Que em Portugal se passam coisas estranhas, difíceis de entender por qualquer cidadão de inteligência média, não é novidade para ninguém. Mesmo assim, de vez em quando não consigo deixar de me surpreender com alguns dos insondáveis desígnios com que a Divina Providência ou alguém por ela nos brindou.
Só no curto espaço de um século tivemos, entre outras curiosidades, um milagre de Fátima, um ditador que criava galinhas no quintal, um primeiro ministro que não lia jornais e até um Alberto João para quem a Madeira mais do que um jardim, é uma autêntica coutada.
Talvez pelo hábito da convivência com estas e outras personagens da nossa história recente, os portugueses têm demonstrado uma curiosa capacidade de co-habitação mais do que pacífica com alguns fenómenos da realidade virtual.
Só assim se pode entender a ausência generalizada de indignação perante o conjunto de acções que alguns antigos agentes da PIDE protagonizam ultimamente, com vista à reabilitação da polícia de Salazar.
Tudo começou há um par de anos, com a célebre entrevista do ex-inspector Óscar Cardoso à SIC, onde pouco faltou para que a PIDE fosse transformada num simples grupo de escuteiros.
O mesmo Cardoso voltou recentemente a atacar, desta vez num livro escrito a meias com um antigo preso, onde torturador e torturado se envolvem num taco a taco frequentemente cordial, provando aos mais incrédulos que, em democracia, somos todos iguais aos olhos de Deus e do povo.
Agora foi a vez de Rosa Casaco, o chefe do bando que há 33 anos assassinou Humberto Delgado. A sua versão do crime, publicada na última edição do «Expresso», é um relato a todos os títulos exemplar.
Ao longo do seu depoimento, o pide Casaco assume o papel do polícia enganado, que só tinha ido a Badajoz para comprar caramelos e dar milho aos pombos.
Vejam lá que eles, os pides, nem sequer queriam matar o general: a ideia era só levá-lo a dar uma volta e, de caminho, trazê-lo para Lisboa. Só que tiveram azar e um dos rapazes resolveu (à revelia do chefe, que era Rosa Casaco), tratar do assunto ali mesmo. Chamava-se o assassino Casimiro Monteiro e o próprio Casaco o define como «um facínora» que «matava a torto e a direito. Mas era um patriota exacerbado». Diz o pide.
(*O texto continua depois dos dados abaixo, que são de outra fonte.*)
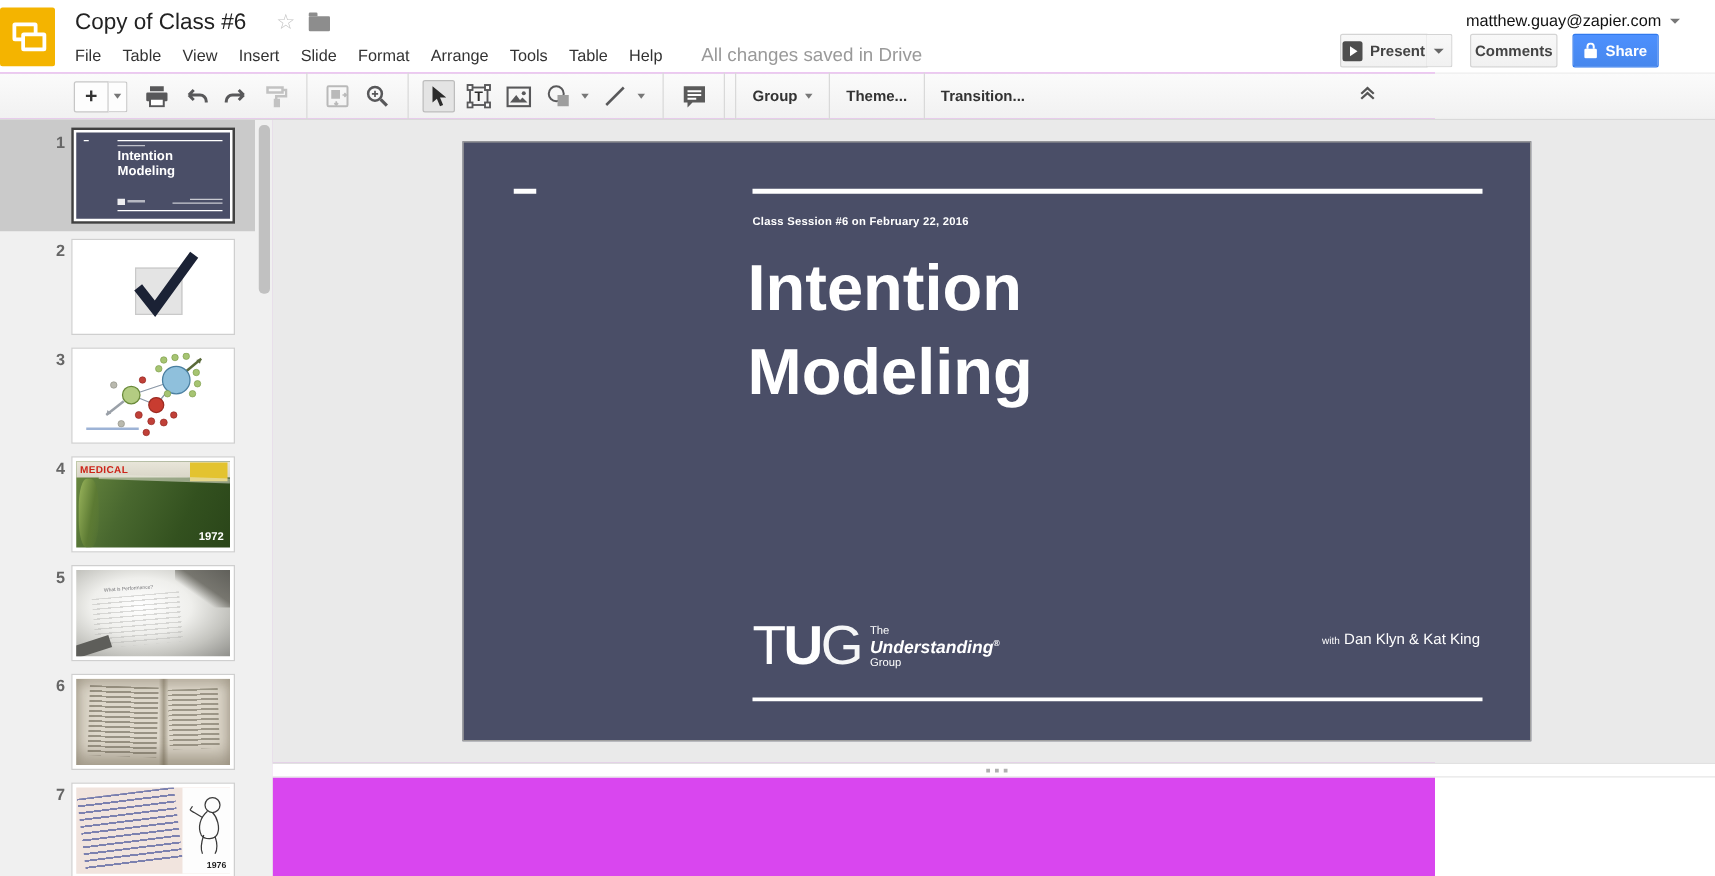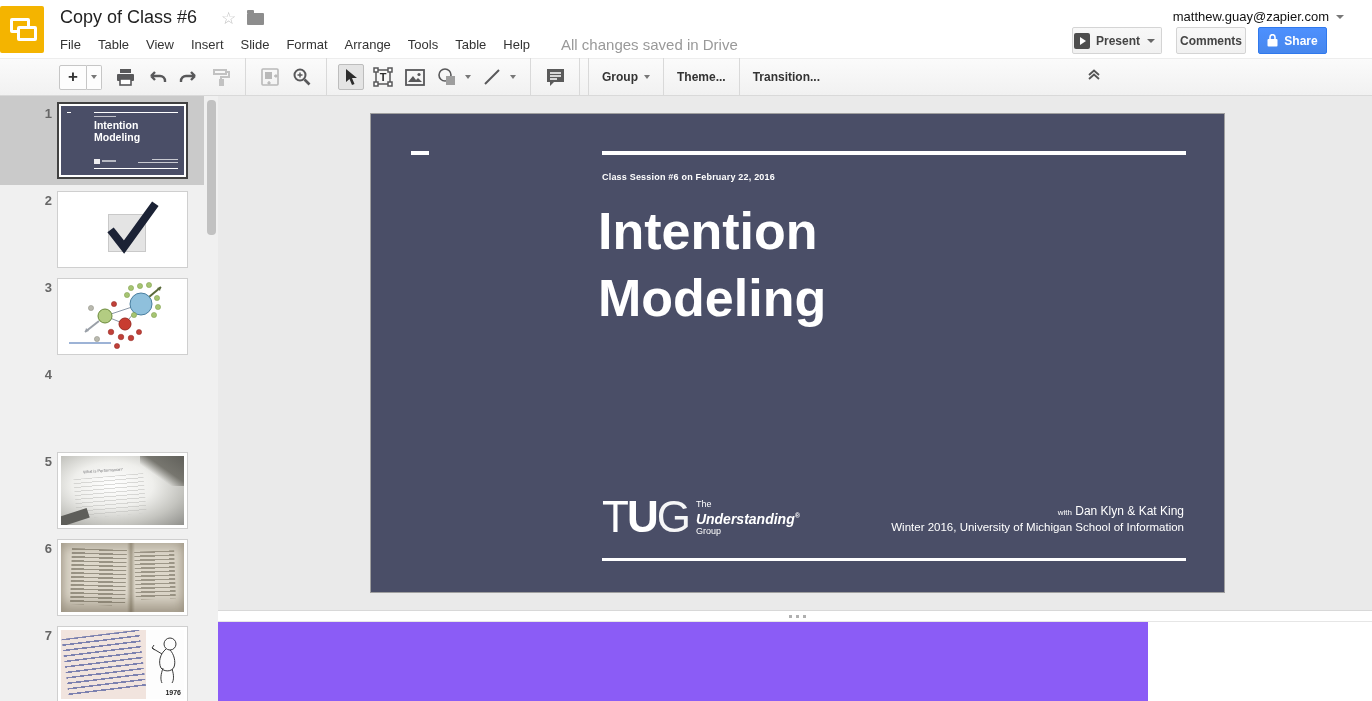--- a/index.html
+++ b/index.html
@@ -1,18 +1,18 @@
 <!DOCTYPE html>
 <html><head>
 <meta charset="utf-8">
 <style>
   * { margin:0; padding:0; box-sizing:border-box; }
   html,body { width:1372px; height:701px; overflow:hidden; background:#fff;
               font-family:"Liberation Sans","DejaVu Sans",sans-serif; }
-  #stage { position:relative; width:1148px; height:701px; background:#8b5cf6; }
+  #stage { position:relative; width:1148px; height:701px; background:#d946ef; }
 
   
   #header { position:absolute; left:0; top:0; width:1372px; height:58px; background:#fff; }
   #app-logo { position:absolute; left:0; top:6px; width:44px; height:47px; background:#f4b400; border-radius:2px; }
   #app-logo .sl1 { position:absolute; left:10px; top:12px; width:20px; height:15px; border:3px solid #fff; border-radius:2px; }
   #app-logo .sl2 { position:absolute; left:17px; top:20px; width:20px; height:15px; border:3px solid #fff; border-radius:2px; background:#f4b400; }
   #doc-title { position:absolute; left:60px; top:7px; font-size:18px; color:#222; }
   #star-icon { position:absolute; left:221px; top:8px; font-size:17px; color:#c2c2c2; }
   #folder-icon { position:absolute; left:247px; top:13px; width:17px; height:12px; background:#8d8d8d; border-radius:1px; }
   #folder-icon:before { content:""; position:absolute; left:0; top:-3px; width:7px; height:3px; background:#8d8d8d; border-radius:1px 1px 0 0; }
@@ -381,20 +381,30 @@
           <g fill="#b9b9ae" stroke="#8d8d82" stroke-width=".5">
             <circle cx="30" cy="26" r="2.6"></circle>
               <circle cx="36" cy="57" r="2.6"></circle>
           </g>
         </svg>
         <div class="cap"></div>
       </div>
     </div>
 
     <div class="thumb-num" style="left:32px; top:271px;">4</div>
+    <div class="thumb" style="top:269px;">
+      <div class="tc t4">
+        <div class="strip"></div>
+        <div class="ybox"></div>
+        <div class="medical">MEDICAL</div>
+        <div class="leaf"></div>
+        <div class="edge"></div>
+        <div class="year">1972</div>
+      </div>
+    </div>
 
     <div class="thumb-num" style="left:32px; top:358px;">5</div>
     <div class="thumb" style="top:356px;">
       <div class="tc t5">
         <div class="corner"></div>
         <div class="cap">What is Performance?</div>
         <div class="lines"></div>
         <div class="sliver"></div>
       </div>
     </div>
@@ -444,21 +454,20 @@
           <span class="lu">U</span>
           <span class="lg">G</span>
         <span class="stack">
           <div class="s1">The</div>
           <div class="s2"><span>Understanding</span><sup>®</sup></div>
           <div class="s3">Group</div>
         </span>
       </div>
       <div id="credits">
         <div class="c1"><span class="with">with</span> <span>Dan Klyn &amp; Kat King</span></div>
-        <div class="c2">Winter 2016, University of Michigan School of Information</div>
       </div>
       <div class="bottomline"></div>
     </div>
   </div>
 
   <div id="notes-divider">
     <div id="notes-handle">
         <i></i>
         <i></i>
         <i></i>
Foi tudo um equívoco, portanto. Pela leitura das palavras do pide, fica-se mesmo com a sensação de que só lhe faltou pedir desculpas a Humberto Delgado pelo incómodo de o terem assassinado.
Um dia destes, ainda alguém nos vai tentar demonstrar que a PIDE era uma espécie de Santa Casa que nunca prendeu, nem torturou, nem perseguiu ninguém. E se há quem duvide do holocausto, porque razão não poderá um pide comum pôr em causa a história da instituição a que pertenceu?
Cá para mim, do que os pides gostavam mesmo era de ajudar velhinhas a atravessar a rua e salvar gatinhos empoleirados na copa das árvores.
Com um pouco de jeito, e aproveitando o revivalismo em voga neste fim de milénio, ainda há-de aparecer alguém a propôr a reconstituição da PIDE.
É que, pelos vistos, ainda há quem tenha saudades dos "safanões dados a tempo", daquele jeito manso que é só deles e que Rosa Casaco e Óscar Cardoso conhecem como mais ninguém.